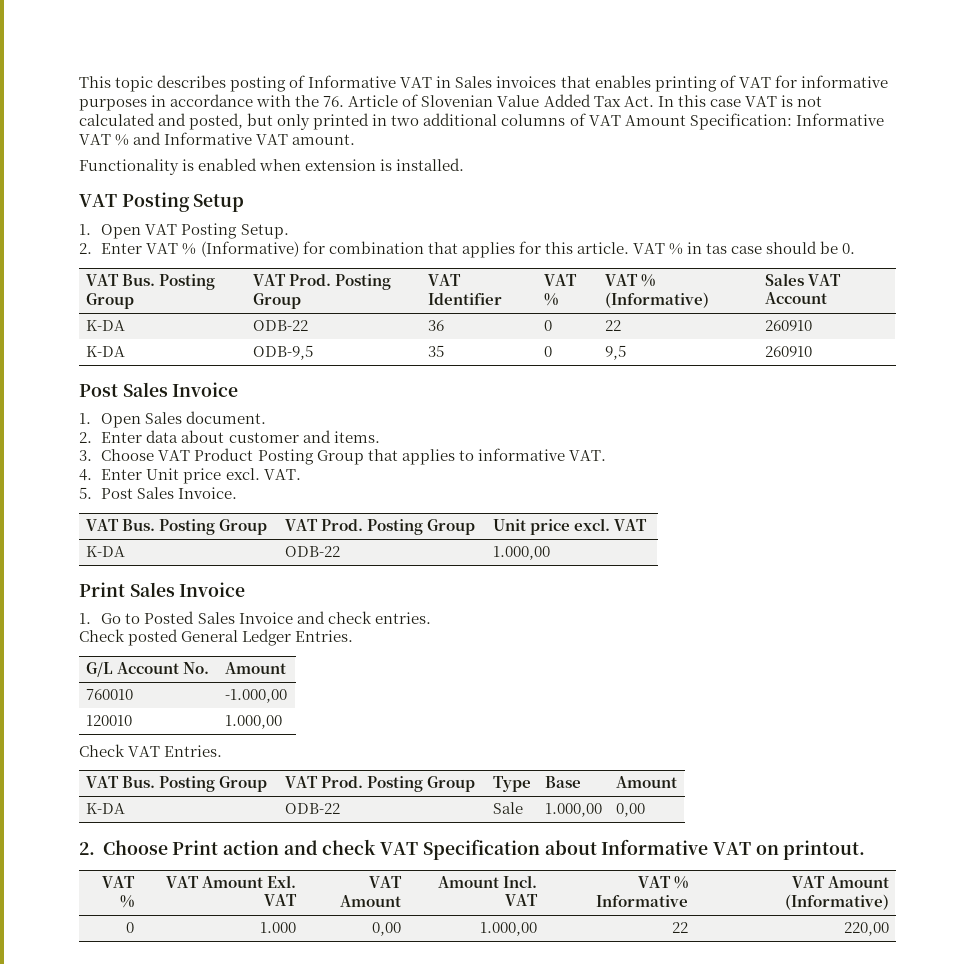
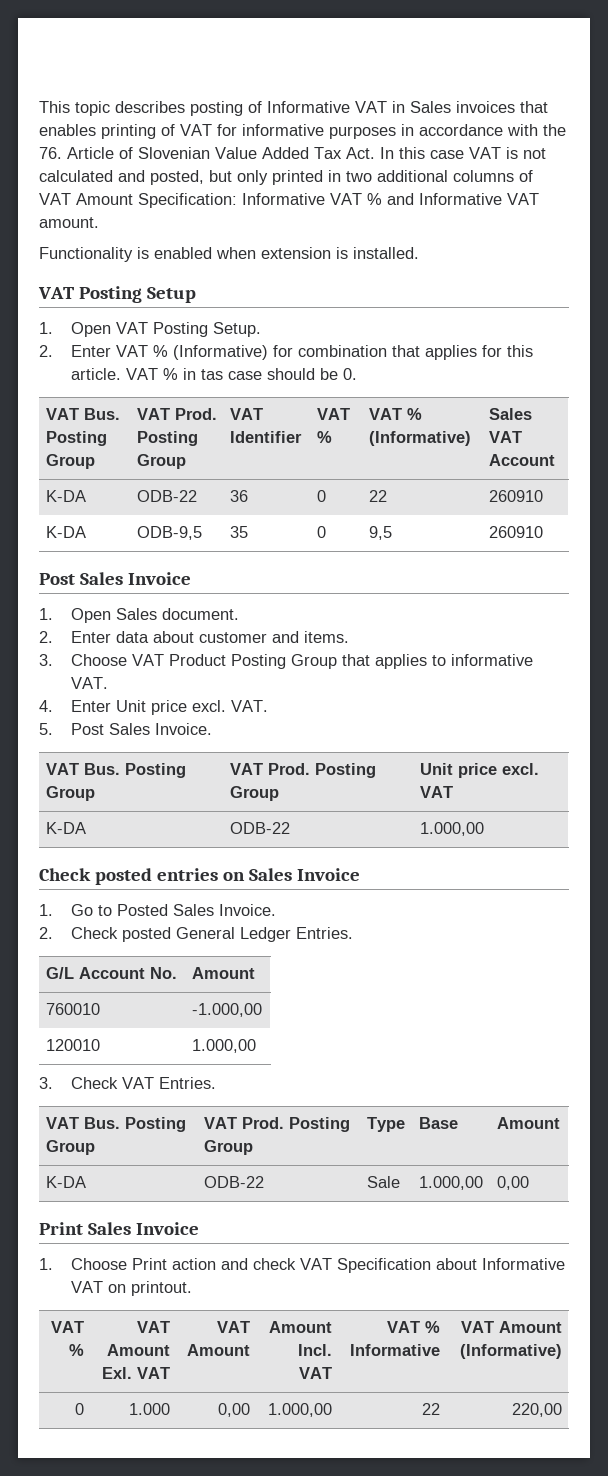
- Print Sales Invoice
+ Check posted entries on Sales Invoice
- 1. Go to Posted Sales Invoice and check entries.
- Check posted General Ledger Entries.
+ 1. Go to Posted Sales Invoice.
+ 2. Check posted General Ledger Entries.
- Check VAT Entries.
+ 3. Check VAT Entries.
- 2. Choose Print action and check VAT Specification about Informative VAT on printout.
+ Print Sales Invoice
+ 1. Choose Print action and check VAT Specification about Informative VAT on printout.

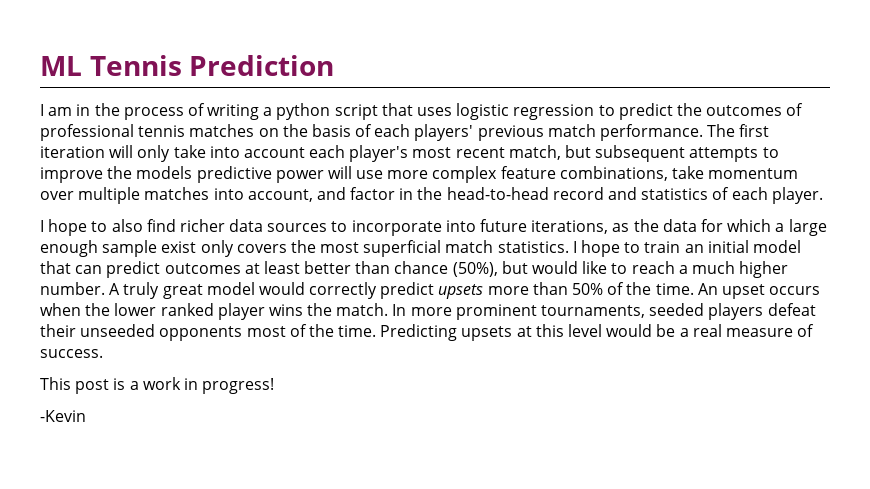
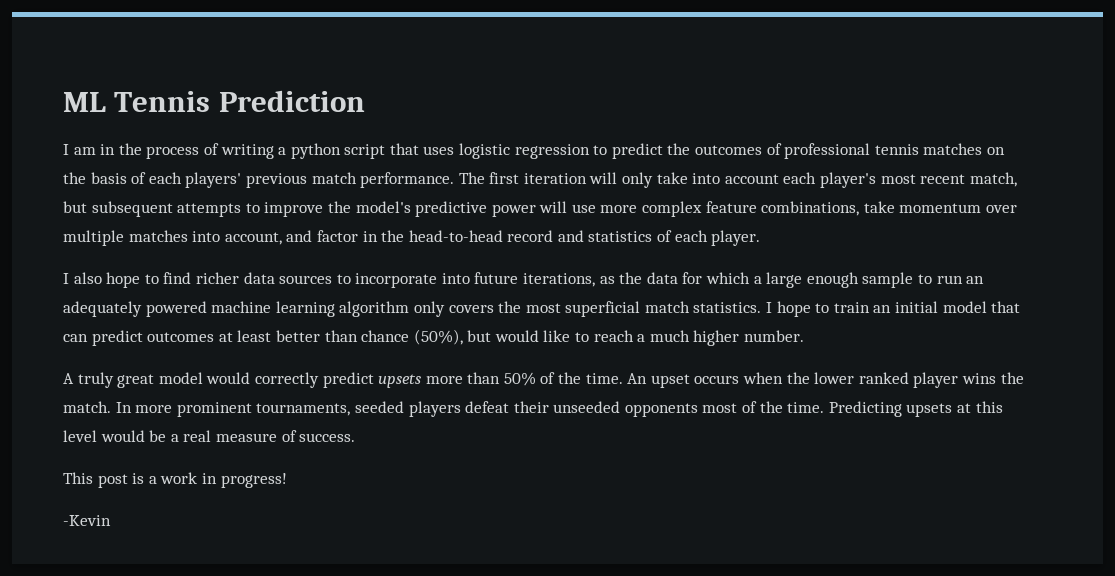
- The first iteration will only take into account each player's most recent match, but subsequent attempts to improve the models predictive power will use more complex feature combinations, take momentum over multiple matches into account, and factor in the head-to-head record and statistics of each player.
+ The first iteration will only take into account each player's most recent match, but subsequent attempts to improve the model's predictive power will use more complex feature combinations, take momentum over multiple matches into account, and factor in the head-to-head record and statistics of each player.
- I hope to also find richer data sources to incorporate into future iterations, as the data for which a large enough sample exist only covers the most superficial match statistics.
+ I also hope to find richer data sources to incorporate into future iterations, as the data for which a large enough sample to run an adequately powered machine learning algorithm only covers the most superficial match statistics.
- I hope to train an initial model that can predict outcomes at least better than chance (50%), but would like to reach a much higher number. A truly great model would correctly predict upsets more than 50% of the time.
+ I hope to train an initial model that can predict outcomes at least better than chance (50%), but would like to reach a much higher number.
+ A truly great model would correctly predict upsets more than 50% of the time.

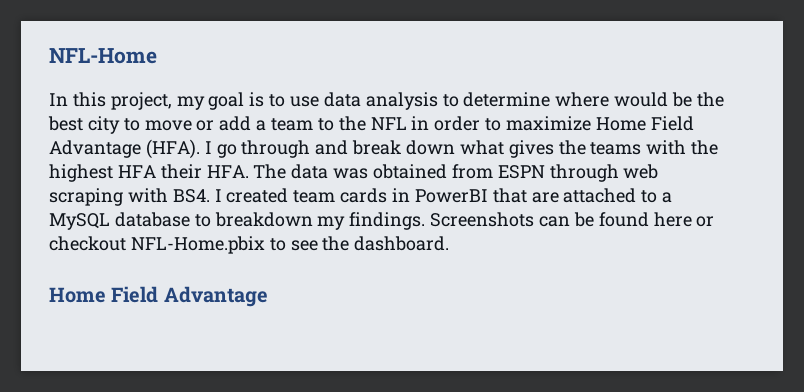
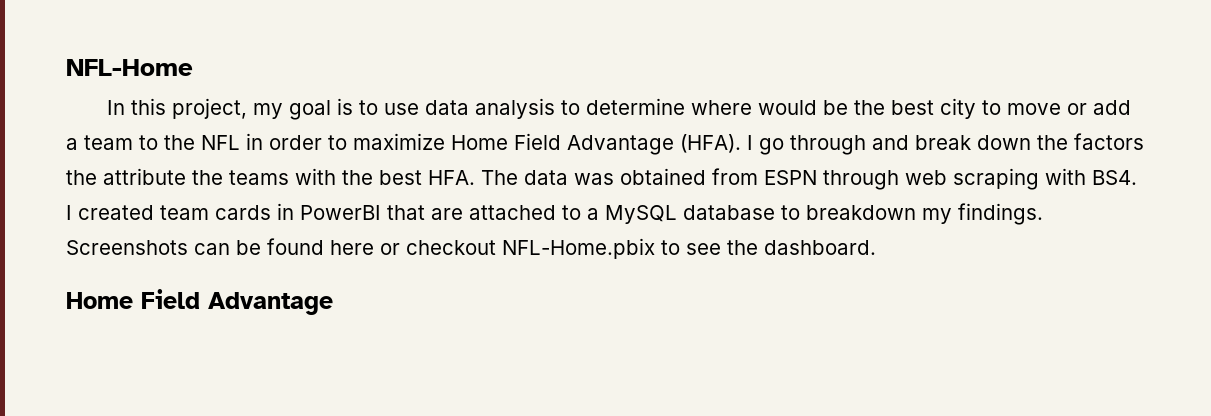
- I go through and break down what gives the teams with the highest HFA their HFA. The data was obtained from ESPN through web scraping with BS4. I created team cards in PowerBI that are attached to a MySQL database to breakdown my findings.
+ I go through and break down the factors the attribute the teams with the best HFA. The data was obtained from ESPN through web scraping with BS4. I created team cards in PowerBI that are attached to a MySQL database to breakdown my findings.

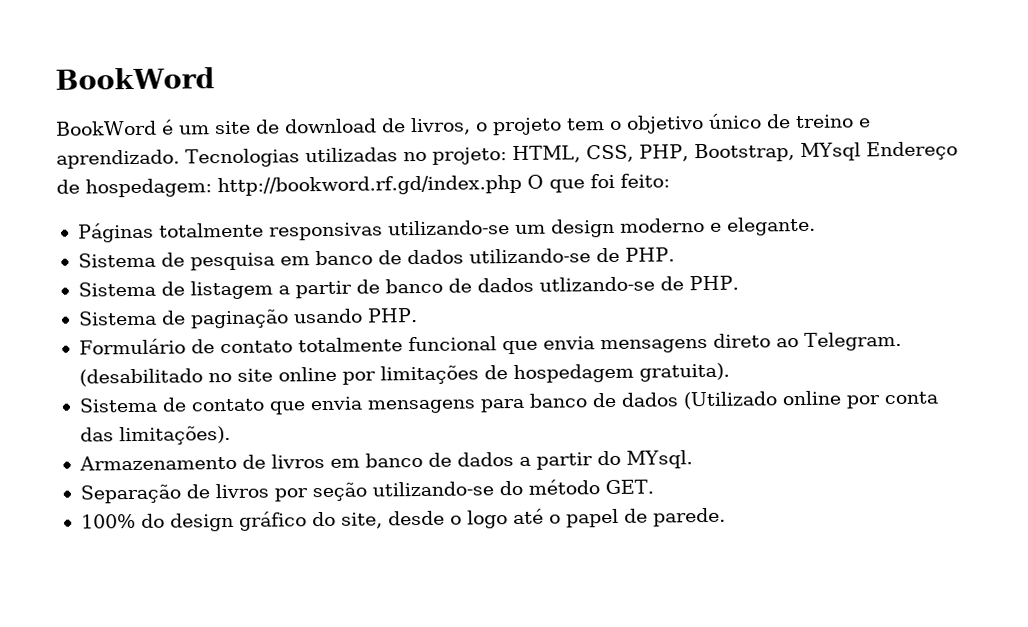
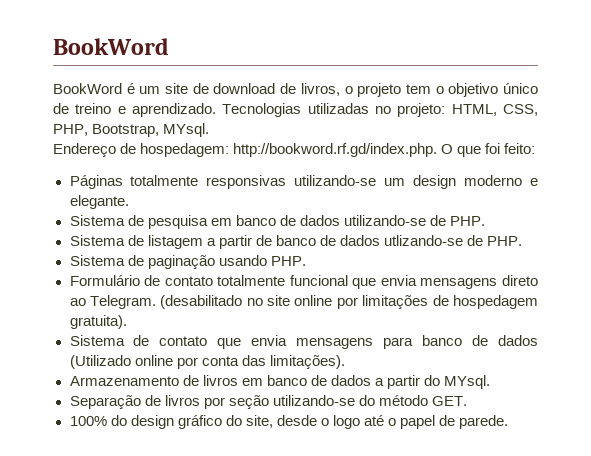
- Tecnologias utilizadas no projeto: HTML, CSS, PHP, Bootstrap, MYsql Endereço de hospedagem: http://bookword.rf.gd/index.php O que foi feito:
+ Tecnologias utilizadas no projeto: HTML, CSS, PHP, Bootstrap, MYsql.
+ Endereço de hospedagem: http://bookword.rf.gd/index.php. O que foi feito:

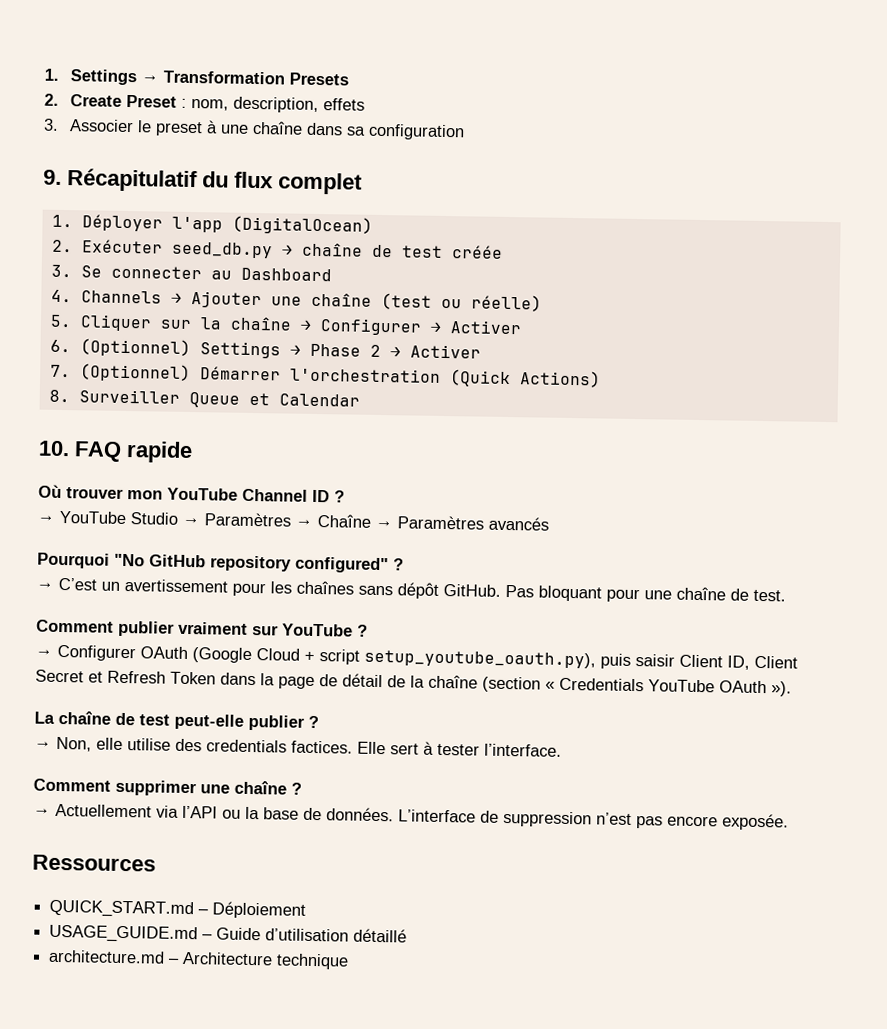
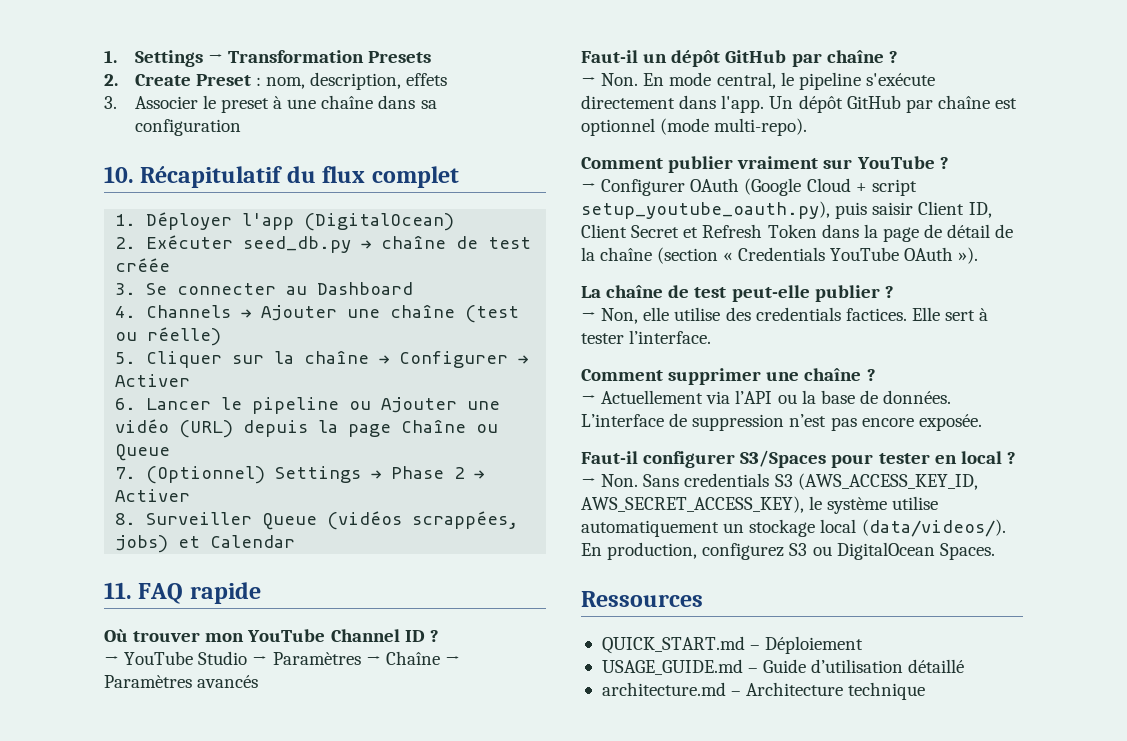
- 9. Récapitulatif du flux complet
+ 10. Récapitulatif du flux complet
- 6. (Optionnel) Settings → Phase 2 → Activer
+ 6. Lancer le pipeline ou Ajouter une vidéo (URL) depuis la page Chaîne ou Queue
+ 7. (Optionnel) Settings → Phase 2 → Activer
- 7. (Optionnel) Démarrer l'orchestration (Quick Actions)
- 8. Surveiller Queue et Calendar
+ 8. Surveiller Queue (vidéos scrappées, jobs) et Calendar
- 10. FAQ rapide
+ 11. FAQ rapide
- Pourquoi "No GitHub repository configured" ?
- → C’est un avertissement pour les chaînes sans dépôt GitHub. Pas bloquant pour une chaîne de test.
+ Faut-il un dépôt GitHub par chaîne ?
+ → Non. En mode central, le pipeline s'exécute directement dans l'app. Un dépôt GitHub par chaîne est optionnel (mode multi-repo).
+ Faut-il configurer S3/Spaces pour tester en local ? → Non. Sans credentials S3 (AWS_ACCESS_KEY_ID, AWS_SECRET_ACCESS_KEY), le système utilise automatiquement un stockage local (data/videos/). En production, configurez S3 ou DigitalOcean Spaces.

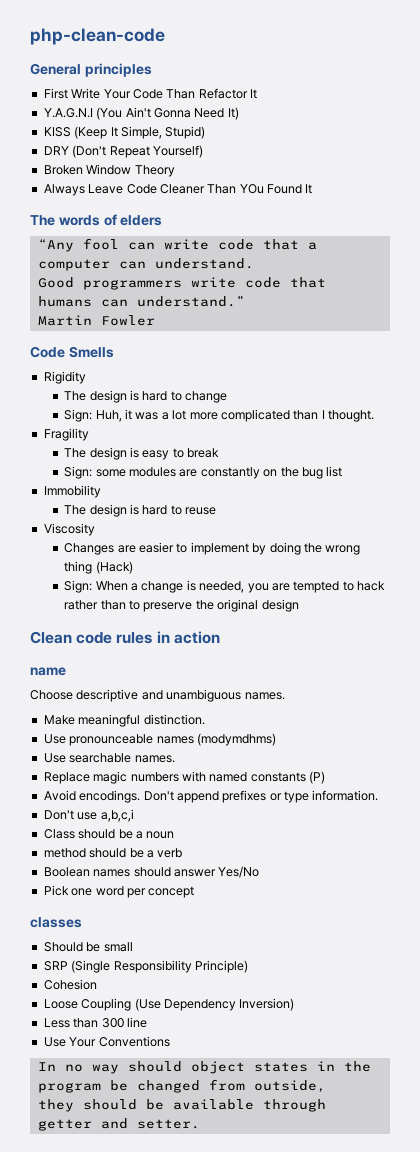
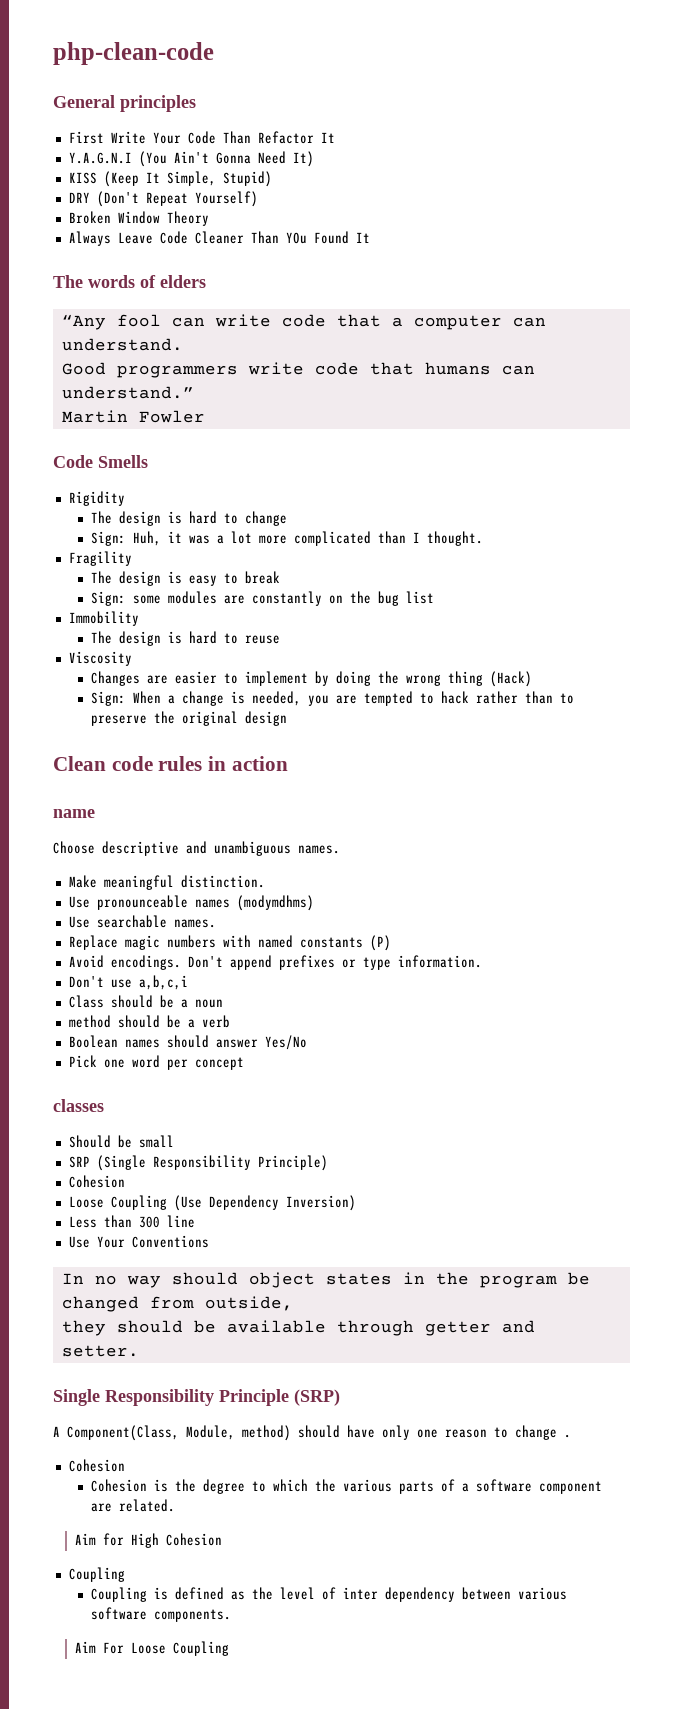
+ Single Responsibility Principle (SRP)
+ A Component(Class, Module, method) should have only one reason to change .
+ Cohesion
+ Cohesion is the degree to which the various parts of a software component are related.
+ Aim for High Cohesion
+ Coupling
+ Coupling is defined as the level of inter dependency between various software components.
+ Aim For Loose Coupling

Task: Pictures do not belong in the answer. Return the lines above starting at the one with "- I go through" and ending at the one with "- 6. (Optionnel) Settings → Phase 2 → Activer", both kept, exactly.

Task result:
- I go through and break down what gives the teams with the highest HFA their HFA. The data was obtained from ESPN through web scraping with BS4. I created team cards in PowerBI that are attached to a MySQL database to breakdown my findings.
+ I go through and break down the factors the attribute the teams with the best HFA. The data was obtained from ESPN through web scraping with BS4. I created team cards in PowerBI that are attached to a MySQL database to breakdown my findings.

- Tecnologias utilizadas no projeto: HTML, CSS, PHP, Bootstrap, MYsql Endereço de hospedagem: http://bookword.rf.gd/index.php O que foi feito:
+ Tecnologias utilizadas no projeto: HTML, CSS, PHP, Bootstrap, MYsql.
+ Endereço de hospedagem: http://bookword.rf.gd/index.php. O que foi feito:

- 9. Récapitulatif du flux complet
+ 10. Récapitulatif du flux complet
- 6. (Optionnel) Settings → Phase 2 → Activer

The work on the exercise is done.